The British Defense Ministry says it is seeking to ensure retired members of the British Royal Air Force who were recruited via a South African company to train pilots in China’s People’s Liberation Army are fully aware of the risk of prosecution under the Official Secrets Act.

China has been recruiting former British military pilots to train their own personnel, Britain’s defense ministry said in a statement this week, warning that it “erodes the UK’s defense advantage” and that steps are being taken to stop it.

The Ministry’s Defense Intelligence Service issued a rare “threat alert” on Tuesday and its officials said that British pilots who transfer expertise to the Chinese military – possibly even teaching them how to defeat Western helicopters and warplanes – could be prosecuted under the Official Secrets Act.

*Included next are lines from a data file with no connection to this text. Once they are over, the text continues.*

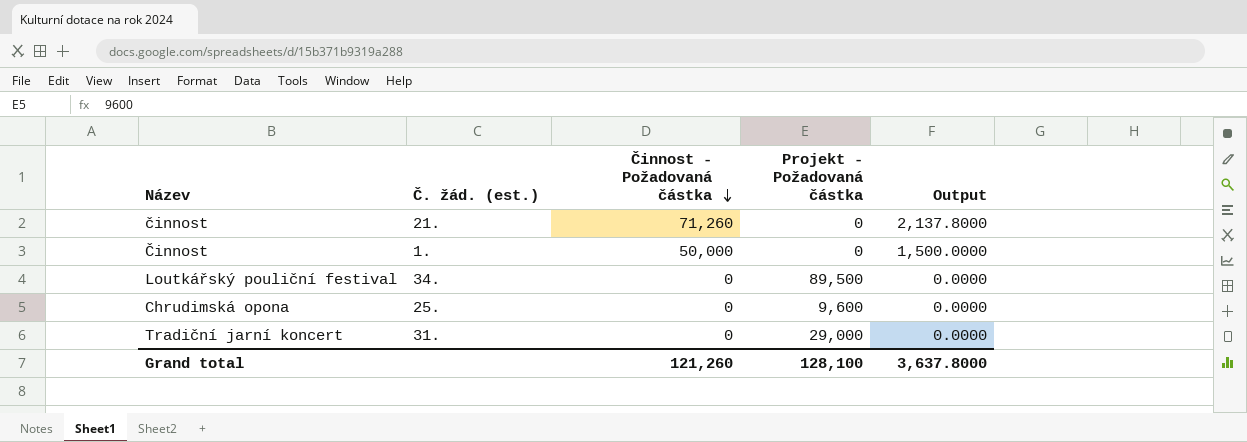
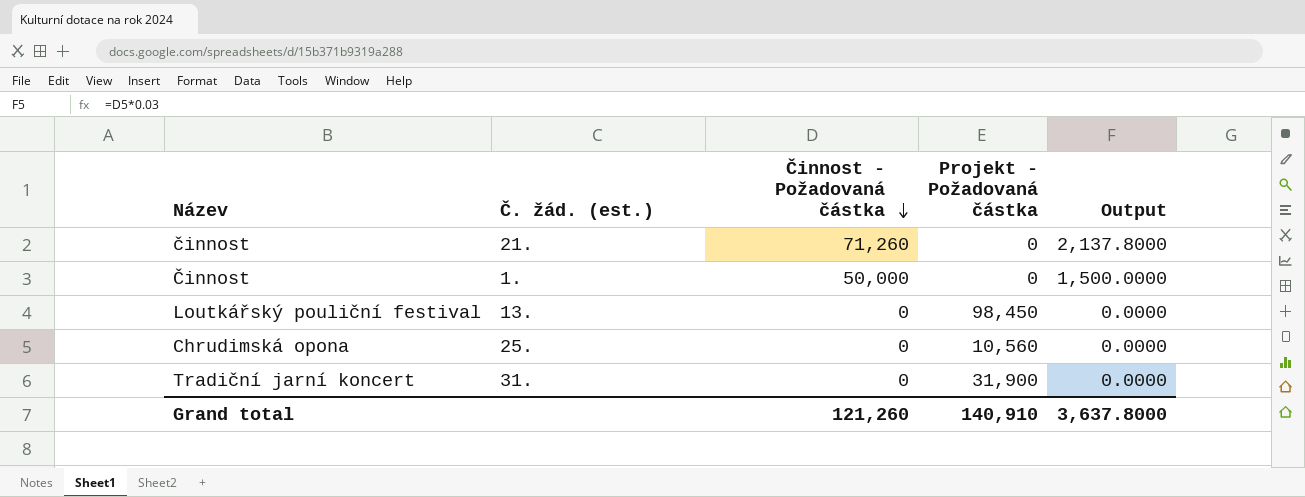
Loutkářský pouliční festival | Č. žád. (est.): 34. -> 13.
Loutkářský pouliční festival | Projekt - Požadovaná částka: 89,500 -> 98,450
Chrudimská opona | Projekt - Požadovaná částka: 9,600 -> 10,560
Tradiční jarní koncert | Projekt - Požadovaná částka: 29,000 -> 31,900
Grand total | Projekt - Požadovaná částka: 128,100 -> 140,910

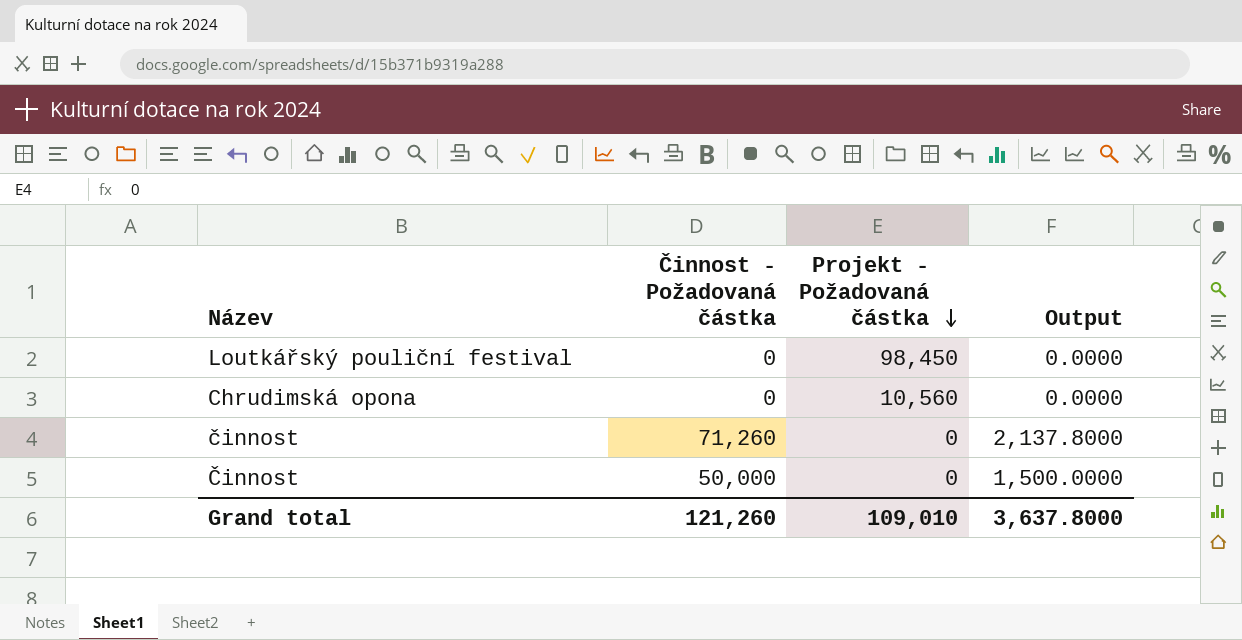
row order: Činnost - Požadovaná částka descending -> Projekt - Požadovaná částka descending
column Č. žád. (est.) | position: 2 -> none
row Tradiční jarní koncert: 31. | 0 | 31,900 | 0.0000 -> none
Grand total | Projekt - Požadovaná částka: 140,910 -> 109,010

Many of the 30 pilots believed to be involved were lured to work in China with the promise of lucrative salaries, officials said. Pilots from other allied nations have also been targeted.

Armed Forces Minister James Heappey spoke to Sky News about Britain’s concerns.

 

“There is no secret in their attempt to gain access to our secrets, and the recruitment of our pilots in order to understand the capability of our air force is clearly a concern to us,” he said.

Multiple media outlets reported an unnamed Western official as saying many of the pilots were being recruited through the Test Flying Academy of South Africa, a private company in a remote, semidesert area in the Western Cape, which allegedly was acting as a headhunter for the Chinese.

The company has a long history of involvement with China, saying on its website that it provides training to cadets from various Chinese airlines, as part of a deal with the Aviation Industry Corporation of China (AVIC), a state-owned aerospace and defense conglomerate. The website also says the company has experience with several aircraft used by the People’s Liberation Army.

Thomas Newdick, a writer specializing in air warfare at The Warzone, an American defense website, told VOA the company had made no secret of its relations with the Chinese on the commercial side.

“They have broader relationships with Chinese aviation industry, including parts of the industry that are responsible for military aviation as well, so it’s not a huge leap to imagine they may also have connections with the People’s Liberation Army as well,” he said.

Darren Olivier, director at the African Defense Review, said the aviation center has been operating openly for a number of years.

“With the caveat that we don’t have specific detail on what type of training the company’s been providing, what’s been revealed so far does indeed seem legal,” he said.

Tensions rising

However, he said, what made it controversial was that this kind of training would dramatically help accelerate China’s military aircraft programs. It comes as geopolitical tensions between China and the West are on the rise, he noted.

A receptionist at the academy told VOA on Wednesday that she was aware of the controversy surrounding the company and would pass on a request for comment. Multiple emails then went unanswered.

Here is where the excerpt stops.